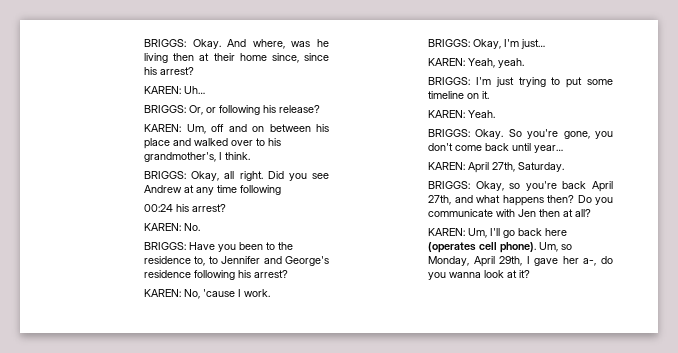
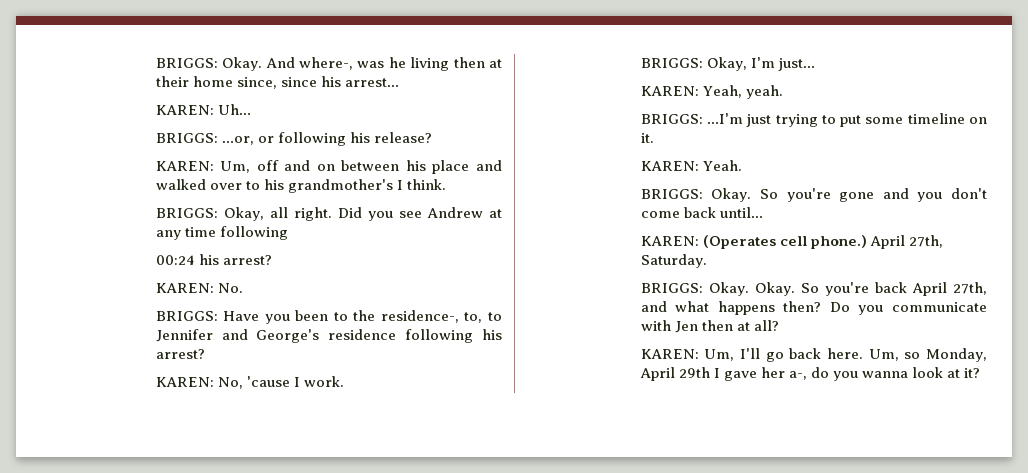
- And where, was he living then at their home since, since his arrest?
+ And where-, was he living then at their home since, since his arrest…
- BRIGGS: Or, or following his release?
+ BRIGGS: …or, or following his release?
- KAREN: Um, off and on between his place and walked over to his grandmother's, I think.
+ KAREN: Um, off and on between his place and walked over to his grandmother's I think.
- BRIGGS: Have you been to the residence to, to Jennifer and George's residence following his arrest?
+ BRIGGS: Have you been to the residence-, to, to Jennifer and George's residence following his arrest?
- BRIGGS: I'm just trying to put some timeline on it.
+ BRIGGS: …I'm just trying to put some timeline on it.
- So you're gone, you don't come back until year…
- KAREN: April 27th, Saturday.
+ So you're gone and you don't come back until…
+ KAREN: (Operates cell phone.) April 27th, Saturday.
- BRIGGS: Okay, so you're back April 27th, and what happens then?
+ BRIGGS: Okay. Okay. So you're back April 27th, and what happens then?
- KAREN: Um, I'll go back here (operates cell phone).
+ KAREN: Um, I'll go back here.
- Um, so Monday, April 29th, I gave her a-, do you wanna look at it?
+ Um, so Monday, April 29th I gave her a-, do you wanna look at it?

---------------

**Instructions for the task**:
Your task is to list each line of the records with the word "then".

**Answer to this problem**:
- And where, was he living then at their home since, since his arrest?
+ And where-, was he living then at their home since, since his arrest…
- BRIGGS: Okay, so you're back April 27th, and what happens then?
+ BRIGGS: Okay. Okay. So you're back April 27th, and what happens then?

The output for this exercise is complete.